§ Work instruction
For this task, copy all of the data below exactly and skip the pictures.

═════ Exercise data ═════

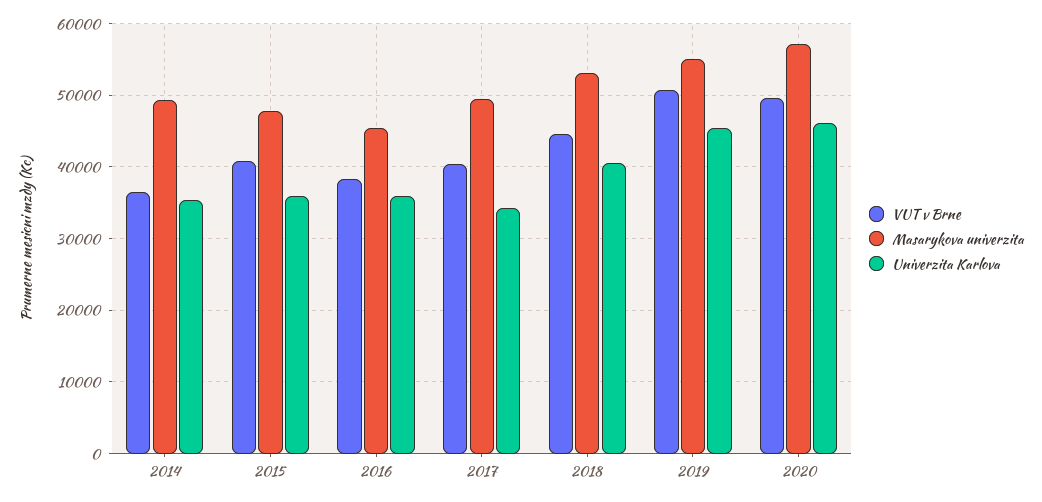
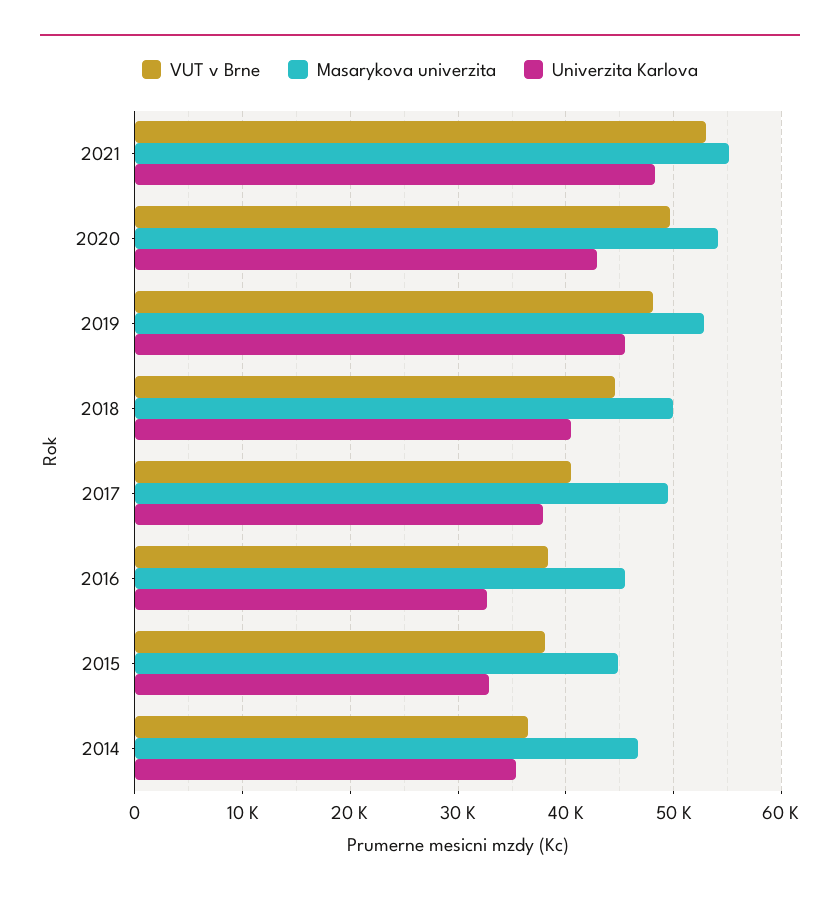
Masarykova univerzita, 2014: 49000 -> 47000
VUT v Brne, 2015: 41000 -> 38000
Masarykova univerzita, 2015: 48000 -> 45000
Univerzita Karlova, 2015: 36000 -> 33000
Univerzita Karlova, 2016: 36000 -> 33000
Univerzita Karlova, 2017: 34000 -> 38000
Masarykova univerzita, 2018: 53000 -> 50000
VUT v Brne, 2019: 51000 -> 48000
Masarykova univerzita, 2019: 55000 -> 53000
Masarykova univerzita, 2020: 57000 -> 54000
Univerzita Karlova, 2020: 46000 -> 43000
VUT v Brne, 2021: none -> 53000
Masarykova univerzita, 2021: none -> 55000
Univerzita Karlova, 2021: none -> 48000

═════

§ Answer section
Masarykova univerzita, 2014: 49000 -> 47000
VUT v Brne, 2015: 41000 -> 38000
Masarykova univerzita, 2015: 48000 -> 45000
Univerzita Karlova, 2015: 36000 -> 33000
Univerzita Karlova, 2016: 36000 -> 33000
Univerzita Karlova, 2017: 34000 -> 38000
Masarykova univerzita, 2018: 53000 -> 50000
VUT v Brne, 2019: 51000 -> 48000
Masarykova univerzita, 2019: 55000 -> 53000
Masarykova univerzita, 2020: 57000 -> 54000
Univerzita Karlova, 2020: 46000 -> 43000
VUT v Brne, 2021: none -> 53000
Masarykova univerzita, 2021: none -> 55000
Univerzita Karlova, 2021: none -> 48000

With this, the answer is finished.